Finding the consensus ranking is NP-hard, thus we develop two

optimization methodologies to find the consensus ranking: one

efficient approximation algorithm based on the separation-deviation

model and one exact algorithm based on the implicit hitting set

approach. In addition, we show that the optimization problem that

needs to be solved in order to find the consensus rating is a special

case of the separation-deviation model (hereafter SD model), which is

solvable in polynomial time. In this sense, the herein developed

theory (described in the previous paragraph) can be thought of an

axiomatization of the SD model.

Three applications of the SD model are presented: rating the

credit-risk of countries; customer segmentation; and ranking the

participants in a student paper competition. In the credit-risk

rating study, it is shown that the SD model leads to an improved

aggregate rating with respect to several criteria. We compare the SD

model with other aggregation methods and show the following: Although

the SD model is a method to aggregate cardinal evaluations, the

aggregate credit-risk ratings obtained by the SD model are also good

with respect to “ordinal criteria”. Several properties of the SD model are proven, including the property that the aggregate rating

obtained by the SD model agrees with the majority of agencies or

reviewers, regardless of the scale used.

The customer segmentation study shows how to use the SD model to

process data on customer purchasing timing. The outcome of the SD

model provides insights on the rate of new product adoption by the

company’s consumers. In particular, the SD model is used as follows: given the purchase dates for each customer of several products, this information is aggregated in order to rate the customers with regard

to their promptness to adopt new technology. We show that this

approach outperforms unidimensional scaling—a widely used data mining methodology. We analyze the results with respect to various

dimensions of the customer base and report on the generated insights.

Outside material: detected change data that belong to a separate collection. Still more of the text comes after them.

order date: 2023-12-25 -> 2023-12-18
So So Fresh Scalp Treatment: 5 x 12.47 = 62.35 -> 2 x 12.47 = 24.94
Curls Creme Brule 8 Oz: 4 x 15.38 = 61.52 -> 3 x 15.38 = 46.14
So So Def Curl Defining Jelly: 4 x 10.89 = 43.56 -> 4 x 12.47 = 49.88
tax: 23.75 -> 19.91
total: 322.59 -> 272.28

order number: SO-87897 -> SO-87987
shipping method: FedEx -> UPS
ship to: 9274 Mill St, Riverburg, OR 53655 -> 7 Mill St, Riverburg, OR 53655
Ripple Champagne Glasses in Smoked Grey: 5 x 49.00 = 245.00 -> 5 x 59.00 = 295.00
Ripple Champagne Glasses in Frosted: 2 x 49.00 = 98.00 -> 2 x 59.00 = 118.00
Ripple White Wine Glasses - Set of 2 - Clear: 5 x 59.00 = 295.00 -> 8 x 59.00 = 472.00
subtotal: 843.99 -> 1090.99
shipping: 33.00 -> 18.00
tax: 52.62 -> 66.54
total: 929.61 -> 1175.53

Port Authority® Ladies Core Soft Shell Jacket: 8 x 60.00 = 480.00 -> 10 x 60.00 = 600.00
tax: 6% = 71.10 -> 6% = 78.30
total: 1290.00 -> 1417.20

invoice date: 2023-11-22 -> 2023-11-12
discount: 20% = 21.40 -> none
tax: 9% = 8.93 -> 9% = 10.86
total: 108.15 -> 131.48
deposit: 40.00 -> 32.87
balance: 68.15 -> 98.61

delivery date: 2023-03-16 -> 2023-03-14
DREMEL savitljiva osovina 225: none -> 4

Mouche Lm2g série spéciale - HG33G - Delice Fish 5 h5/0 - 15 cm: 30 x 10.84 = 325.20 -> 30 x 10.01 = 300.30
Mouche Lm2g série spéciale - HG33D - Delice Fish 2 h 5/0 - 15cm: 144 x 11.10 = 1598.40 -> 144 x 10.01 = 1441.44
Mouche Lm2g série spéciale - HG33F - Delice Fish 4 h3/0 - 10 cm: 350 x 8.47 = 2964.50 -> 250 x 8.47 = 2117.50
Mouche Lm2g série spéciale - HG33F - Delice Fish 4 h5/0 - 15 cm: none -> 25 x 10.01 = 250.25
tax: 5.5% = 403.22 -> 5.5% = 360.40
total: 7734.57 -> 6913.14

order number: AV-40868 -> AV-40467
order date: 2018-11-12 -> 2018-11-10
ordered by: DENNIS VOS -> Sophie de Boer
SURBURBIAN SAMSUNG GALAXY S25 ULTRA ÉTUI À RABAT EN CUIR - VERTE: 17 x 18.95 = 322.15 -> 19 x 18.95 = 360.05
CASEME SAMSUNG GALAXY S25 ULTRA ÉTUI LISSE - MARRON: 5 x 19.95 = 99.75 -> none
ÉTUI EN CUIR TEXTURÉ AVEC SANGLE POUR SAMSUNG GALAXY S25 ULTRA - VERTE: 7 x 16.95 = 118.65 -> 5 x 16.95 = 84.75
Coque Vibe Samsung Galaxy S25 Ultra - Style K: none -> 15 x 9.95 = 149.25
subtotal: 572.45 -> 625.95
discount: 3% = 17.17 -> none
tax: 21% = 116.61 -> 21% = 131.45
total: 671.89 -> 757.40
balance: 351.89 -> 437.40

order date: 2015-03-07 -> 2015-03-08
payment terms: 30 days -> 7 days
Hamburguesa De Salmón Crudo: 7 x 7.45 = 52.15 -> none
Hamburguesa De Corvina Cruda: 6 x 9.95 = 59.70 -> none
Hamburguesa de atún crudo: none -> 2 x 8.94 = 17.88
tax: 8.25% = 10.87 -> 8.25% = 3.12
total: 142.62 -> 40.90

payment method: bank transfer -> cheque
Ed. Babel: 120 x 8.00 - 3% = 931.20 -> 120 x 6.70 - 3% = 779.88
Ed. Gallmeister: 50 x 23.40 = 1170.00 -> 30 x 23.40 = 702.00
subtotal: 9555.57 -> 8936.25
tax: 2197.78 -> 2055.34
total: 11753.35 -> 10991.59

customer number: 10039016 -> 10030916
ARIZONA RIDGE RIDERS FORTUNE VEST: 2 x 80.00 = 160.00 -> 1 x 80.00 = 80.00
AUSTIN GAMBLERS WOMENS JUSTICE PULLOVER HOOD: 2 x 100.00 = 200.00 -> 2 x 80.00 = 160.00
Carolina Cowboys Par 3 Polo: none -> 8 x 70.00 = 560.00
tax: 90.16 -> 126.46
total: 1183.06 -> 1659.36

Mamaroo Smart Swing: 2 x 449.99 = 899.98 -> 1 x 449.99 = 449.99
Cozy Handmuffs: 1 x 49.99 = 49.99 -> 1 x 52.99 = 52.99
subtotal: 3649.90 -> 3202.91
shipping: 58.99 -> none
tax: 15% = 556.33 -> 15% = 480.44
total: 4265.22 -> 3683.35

The last presented application illustrates our aggregation methods in

the context of the 2007 MSOM’s student paper competition. The

aggregation problem in this competition poses two challenges. First,

each paper was reviewed only by a very small fraction of the judges;

thus the aggregate evaluation is highly sensitive to the subjective

scales chosen by the judges. Second, the judges provided both

cardinal and ordinal evaluations (ratings and rankings) of the papers

they reviewed. This chapter develops the first known methodology to

simultaneously aggregate ordinal and cardinal evaluations into a

consensus evaluation.

Although the content of this dissertation is framed in terms of

decision theory, Hochbaum showed that data mining problems can be

viewed as special cases of decision theory problems. In particular,

the customer segmentation study is a classic data mining problem.